In Upper Michigan I see 10-cord loads of 8' logs advertised for $800-900.  I've not needed to go that route, mind you, so I can't say as to quality or species.  Most likely sugar maple, beech, birch (white and yellow), and some red maple, just given the main species in the area.

Soft maple is most (all?) of the maple species other than sugar maple.  There's a big drop-off in density from sugar maple to red, silver, and mountain(moose) maple.


----------



## tonyg (Dec 19, 2006)

soft maple is ok.....especially if you mix it in with other hardwoods.  it's still considered a "hardwood", just not as dense as hard maple, birch, oak, beech, ash etc.  by the way, i live in upstate ny, about 30 miles east of binghamton in a little town called deposit.  it got its name 'cause in the old days they used to float the logs down the delaware river  and they would "deposit" where the town is now located.  a lot of guys still log in this area.  lots of little sawmills here and there too.   tonyg


----------



## got wood? (Dec 19, 2006)

I just bought my first grapple load last week.  Man, that's  a LOT of wood!  I counted 26 logs, mostly between 16-20" a few longer, a few shorter.  Mostly maple, some piss oak (it's growing on me BrotherBart), some white oak.  I got it for $400 delivered in a neatly stacked pile next to my house.  I've sawed ~80 rounds from it so far just so I can *get* at this season's wood stacks and I've got a lot to go.  For that kind of money just outside of Boston, it is truly a great deal!  We see $275/cord for split seasoned wood out here.  

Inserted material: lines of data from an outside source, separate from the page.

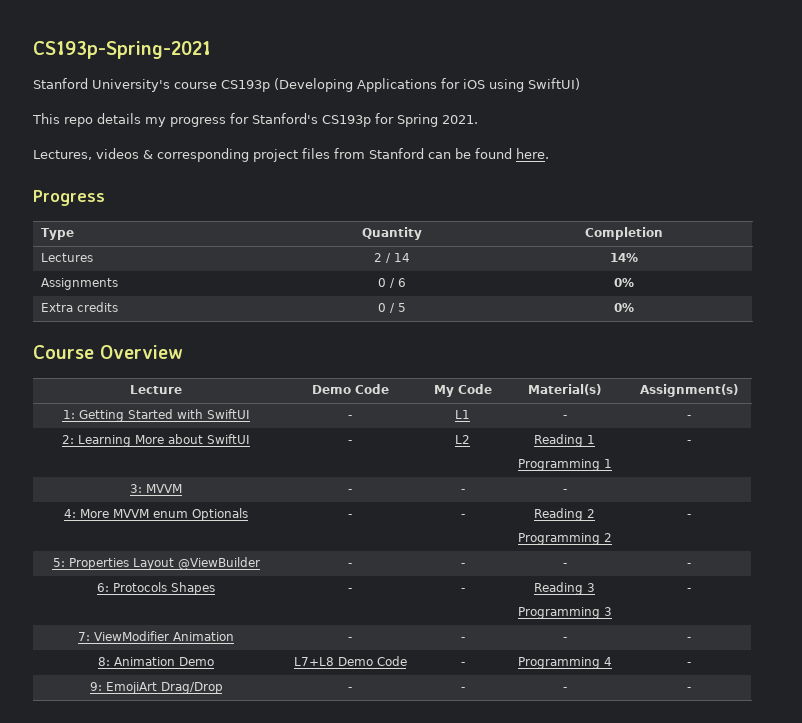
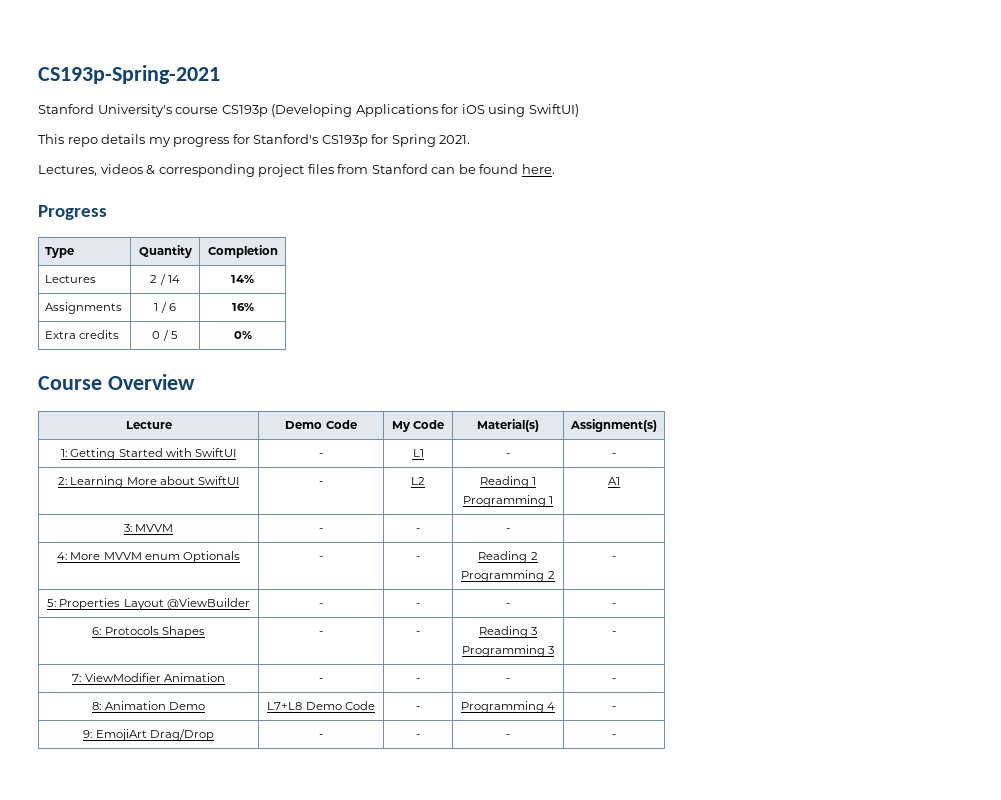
- Assignments | 0 / 6 | 0%
+ Assignments | 1 / 6 | 16%
  2: Learning More about SwiftUI | - | L2 | Reading 1
- Programming 1 | -
+ Programming 1 | A1

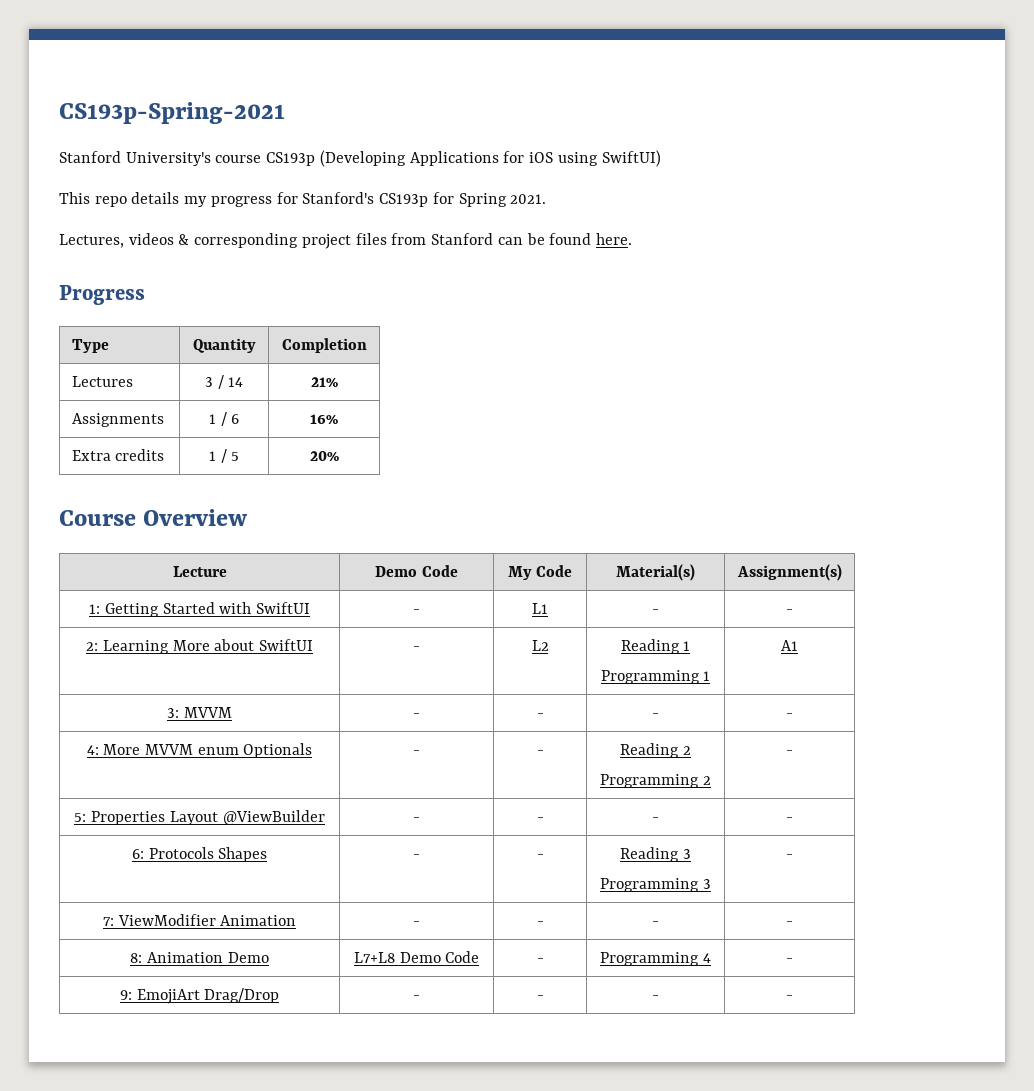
- Lectures | 2 / 14 | 14%
+ Lectures | 3 / 14 | 21%
- Extra credits | 0 / 5 | 0%
+ Extra credits | 1 / 5 | 20%
- 3: MVVM | - | - | - |
+ 3: MVVM | - | - | - | -

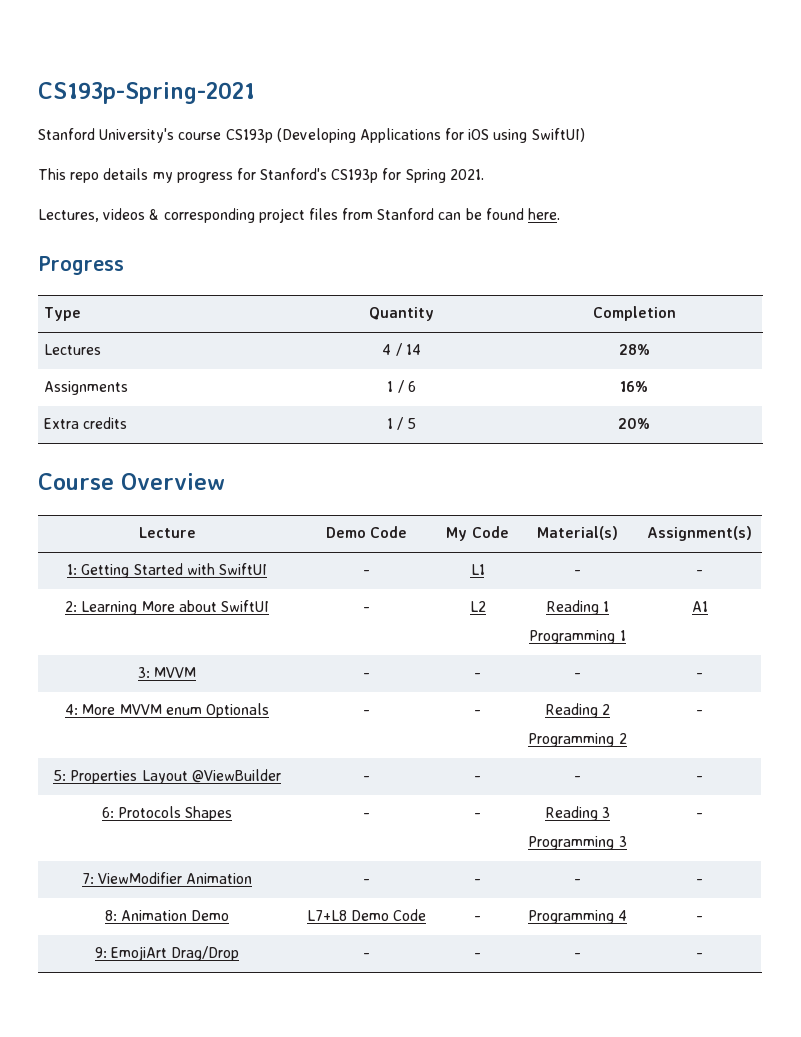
- Lectures | 3 / 14 | 21%
+ Lectures | 4 / 14 | 28%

Now it's time for two gigantic HH!  I'm thinking 8'x8'...and I'm sure I'll have plenty left over for my depleting racks


----------



## nrmahoney@cox.net (Dec 19, 2006)

Anyone know who sells logs near Providence RI?


----------



## suematteva (Dec 19, 2006)

nrmahoney@cox.net said:
			
		

> Anyone know who sells logs near Providence RI?



You may try forum members: ma logger and earthharvester. they are in the foxboro and franklin area.


----------



## Eric Johnson (Dec 19, 2006)

A triaxle load should be somewhere between 6 and 7 full cords. $300 to $400 is an excellent price these days. Soft maple is one of my least favorite woods. Not dense enough for serious wood heating in the North Nountry, IMO.


----------



## ourhouse (Dec 20, 2006)

We get 300-400 a load and there is about 5-7 cords on the truck.


----------



## Gooserider (Dec 20, 2006)

I got a truckload of log length last year, paid $300, but got a bit of a deal on it.  Had some trees that I didn't feel I could drop safely (over power lines, the house, etc) so I was calling several tree services for estimates (drop the trees, leave everything, bring a load of logs).  Got it down to 2-3 guys and was doing a second round when one of them came by and instead of giving me an estimate, he did the job! Very nicely though, I've no complaints about the work.  I pointed out that he had jumped the gun on me, and was $50 over my best previous estimate, so he knocked $50 off the price for the log length to make up the difference.  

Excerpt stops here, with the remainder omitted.